To develop a model that integrates radiomics features and clinical factors to predict upper gastrointestinal bleeding (UGIB) in patients with decompensated cirrhosis.

Methods

104 decompensated cirrhosis patients with UGIB and 104 decompensated cirrhosis patients without UGIB were randomized according to a 7:3 ratio into a training cohort (n = 145) and a validation cohort (n = 63). Radiomics features of the abdominal skeletal muscle area (SMA) were extracted from the cross-sectional image at the largest level of the third lumbar vertebrae (L3) on the abdominal unenhanced multi-detector computer tomography (MDCT) images. Clinical-radiomics nomogram were constructed by combining a radiomics signature (Rad score) with clinical independent risk factors associated with UGIB. Nomogram performance was evaluated in calibration, discrimination, and clinical utility.

Results

The radiomics signature was built using 11 features.

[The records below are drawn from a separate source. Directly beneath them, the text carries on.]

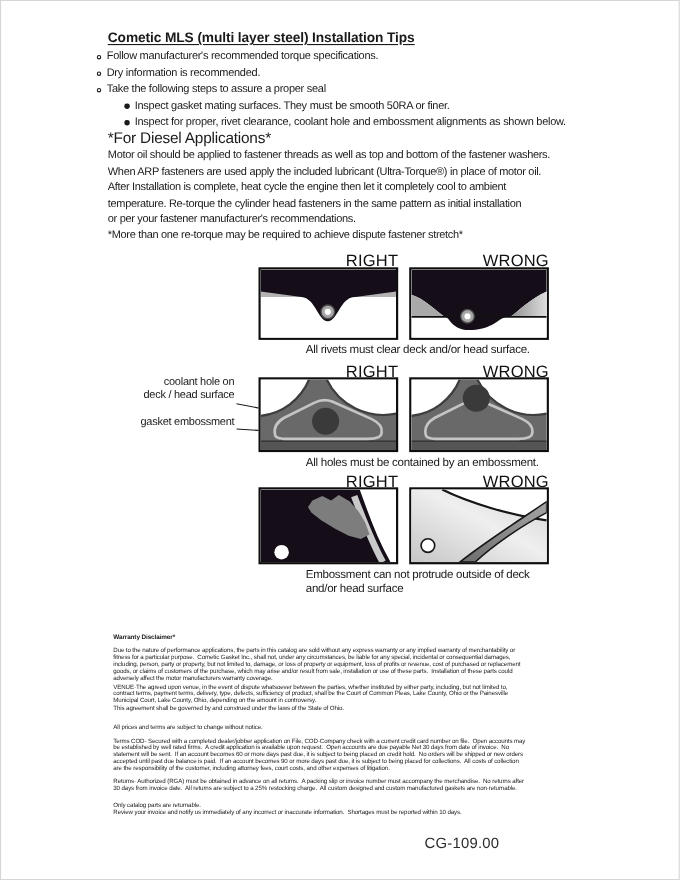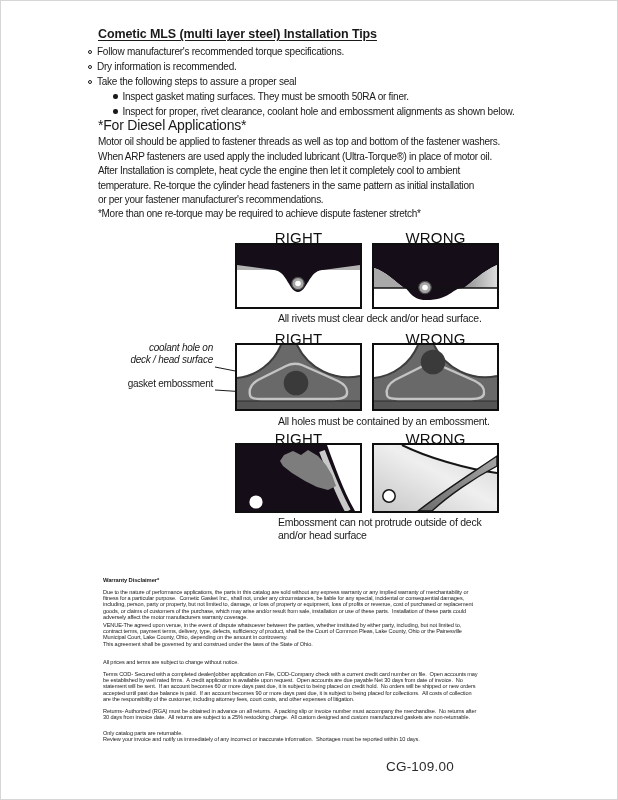--- a/index.html
+++ b/index.html
@@ -32,7 +32,7 @@
   #p2 { left:98px; top:164px; line-height:14.5px; }
   #note { left:98px; top:206px; }
 
-  .rw { position:absolute; width:127px; text-align:center; font-size:15px; letter-spacing:0.2px; color:#101010; }
+  .rw { position:absolute; width:127px; text-align:right; font-size:15px; letter-spacing:0.2px; color:#101010; }
   .img { position:absolute; border:2px solid #0e0e0e; background:#fff; line-height:0; }
   .img svg { display:block; }
   .cap { position:absolute; font-size:10.5px; letter-spacing:-0.25px; line-height:12.5px; white-space:pre;margin-left:42px; }

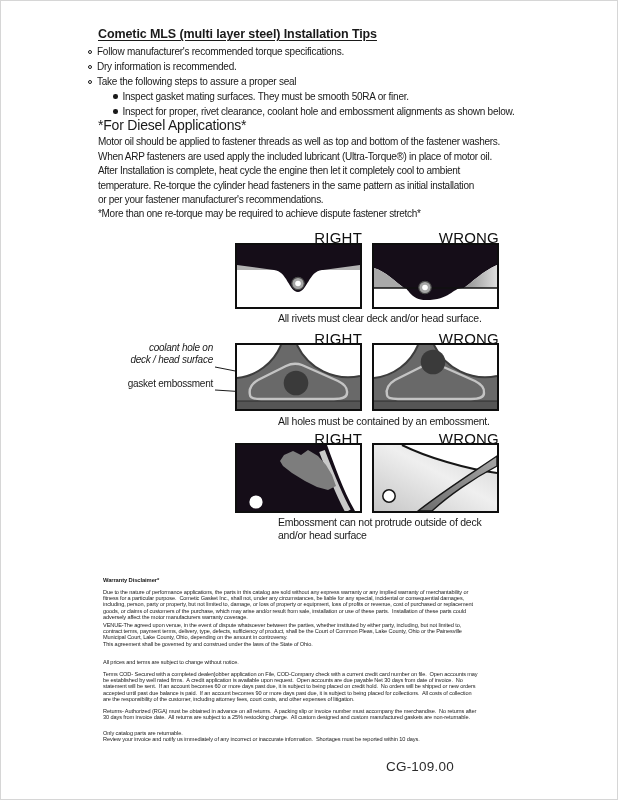--- a/index.html
+++ b/index.html
@@ -119,7 +119,7 @@
 <div class="rw" style="left:235px; top:330px;">RIGHT</div>
 <div class="rw" style="left:372px; top:330px;">WRONG</div>
 
-<div class="dlabel" style="top:342px;font-style:italic;">coolant hole on
+<div class="dlabel" style="top:342px;">coolant hole on
 deck / head surface</div>
 <div class="dlabel" style="top:378px;">gasket embossment</div>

Plasma prothrombin time (PT), sarcopenia, and Rad score were independent predictors of the risk of UGIB in patients with decompensated cirrhosis. The clinical-radiomics nomogram performed well in both the training cohort (AUC, 0.902; 95% CI, 0.850–0.954) and the validation cohort (AUC, 0.858; 95% CI, 0.762–0.953) compared with the clinical factor model and the radiomics model and displayed excellent calibration in the training cohort. Decision curve analysis (DCA) demonstrated that the predictive efficacy of the clinical-radiomics nomogram model was superior to that of the clinical and radiomics model.

Conclusion

Clinical-radiomics nomogram that combines clinical factors and radiomics features has demonstrated favorable predictive effects in predicting the occurrence of UGIB in patients with decompensated cirrhosis. This helps in early diagnosis and treatment of the disease, warranting further exploration and research.